EU set on new rules to muzzle the tech giants

EU set on new rules to muzzle the tech giants
Smartphone users. Credit: Unsplash

European Union lawmakers agreed on Thursday evening to new EU rules aimed at reigning in the power of tech giants.

The move heralds a shift in the digital landscape in what has up till now been "the wild west" with a lack of rules to govern platforms. The Digital Markets Act (DMA) will focus on large platforms in the digital sphere which act as "gatekeepers," creating unfair practices to smaller companies wishing to enter the market.

"The agreement ushers in a new era of tech regulation worldwide," said EU parliament negotiator Andreas Shwabb. "From now on, they (tech companies) must show that they also allow for fair competition on the internet. The new rules will help enforce that basic principle. Europe is thus ensuring more competition, more innovation and more choice for users."

The policy is one of two building blocks that will form the EU's digital single market. The other building block, the Digital Services Act (DSA) will hone in on disinformation, while the DMA focuses on regulating platforms.

What the new rules mean in practice

The landmark ruling will focus on the biggest platforms, those with an annual turnover of 7.5 billion. To even be a gatekeeper, platforms need to have browsers or social media which have at least 45 million monthly users in the EU.

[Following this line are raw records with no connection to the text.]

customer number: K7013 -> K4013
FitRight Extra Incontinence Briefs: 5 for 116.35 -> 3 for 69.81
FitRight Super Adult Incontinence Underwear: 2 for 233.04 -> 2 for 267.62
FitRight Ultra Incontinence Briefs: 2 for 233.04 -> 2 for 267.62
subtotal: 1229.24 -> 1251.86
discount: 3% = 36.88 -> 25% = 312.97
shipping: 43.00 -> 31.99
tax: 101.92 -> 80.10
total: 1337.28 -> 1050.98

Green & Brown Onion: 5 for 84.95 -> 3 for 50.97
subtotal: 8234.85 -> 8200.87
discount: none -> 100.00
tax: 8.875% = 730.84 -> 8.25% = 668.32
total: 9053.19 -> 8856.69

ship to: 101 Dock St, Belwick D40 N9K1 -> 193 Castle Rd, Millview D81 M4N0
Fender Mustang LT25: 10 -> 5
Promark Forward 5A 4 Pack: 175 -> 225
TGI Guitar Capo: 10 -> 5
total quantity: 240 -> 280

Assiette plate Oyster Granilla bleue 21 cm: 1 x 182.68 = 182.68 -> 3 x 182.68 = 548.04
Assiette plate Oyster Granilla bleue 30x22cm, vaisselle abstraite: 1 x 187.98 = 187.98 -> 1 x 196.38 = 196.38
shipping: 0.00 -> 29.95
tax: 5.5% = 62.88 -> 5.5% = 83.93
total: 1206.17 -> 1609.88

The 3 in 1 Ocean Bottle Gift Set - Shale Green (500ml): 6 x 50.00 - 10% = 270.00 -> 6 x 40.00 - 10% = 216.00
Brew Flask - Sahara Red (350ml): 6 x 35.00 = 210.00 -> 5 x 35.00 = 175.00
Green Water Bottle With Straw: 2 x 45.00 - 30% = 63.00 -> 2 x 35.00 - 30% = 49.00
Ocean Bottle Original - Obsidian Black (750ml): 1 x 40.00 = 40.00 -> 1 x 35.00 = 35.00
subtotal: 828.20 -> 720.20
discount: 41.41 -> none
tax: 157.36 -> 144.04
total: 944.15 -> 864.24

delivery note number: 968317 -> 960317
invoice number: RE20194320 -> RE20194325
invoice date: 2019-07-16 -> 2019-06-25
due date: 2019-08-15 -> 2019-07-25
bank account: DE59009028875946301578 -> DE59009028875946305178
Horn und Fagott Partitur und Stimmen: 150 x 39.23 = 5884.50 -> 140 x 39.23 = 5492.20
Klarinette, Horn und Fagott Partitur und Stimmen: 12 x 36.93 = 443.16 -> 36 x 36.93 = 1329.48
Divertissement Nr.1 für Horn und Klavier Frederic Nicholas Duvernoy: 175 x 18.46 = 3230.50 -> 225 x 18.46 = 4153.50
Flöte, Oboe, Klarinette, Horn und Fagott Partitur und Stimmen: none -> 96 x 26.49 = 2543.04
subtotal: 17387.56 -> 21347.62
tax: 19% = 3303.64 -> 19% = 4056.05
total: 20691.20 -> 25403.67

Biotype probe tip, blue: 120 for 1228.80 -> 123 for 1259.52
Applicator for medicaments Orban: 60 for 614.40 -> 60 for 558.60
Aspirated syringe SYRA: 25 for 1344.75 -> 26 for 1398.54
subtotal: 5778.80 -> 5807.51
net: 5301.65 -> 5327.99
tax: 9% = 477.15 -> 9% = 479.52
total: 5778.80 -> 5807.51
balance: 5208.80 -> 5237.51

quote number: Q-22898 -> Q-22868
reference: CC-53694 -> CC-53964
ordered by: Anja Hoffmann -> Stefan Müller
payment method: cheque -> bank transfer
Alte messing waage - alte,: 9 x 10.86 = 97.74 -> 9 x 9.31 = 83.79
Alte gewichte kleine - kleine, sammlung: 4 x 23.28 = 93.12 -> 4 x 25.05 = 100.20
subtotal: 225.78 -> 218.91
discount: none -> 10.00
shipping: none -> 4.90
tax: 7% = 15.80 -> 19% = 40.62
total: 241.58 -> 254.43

EU legislators agreed that the largest messaging services, including WhatsApp, Facebook Messenger or iMessage, will be required  interoperate with smaller platforms, if they want. Users of small or big platforms will be able to message, send files or video call across messaging apps, giving them more choice. The targeting of personal data by platforms will only by allowed with explicit consent to the gatekeeper.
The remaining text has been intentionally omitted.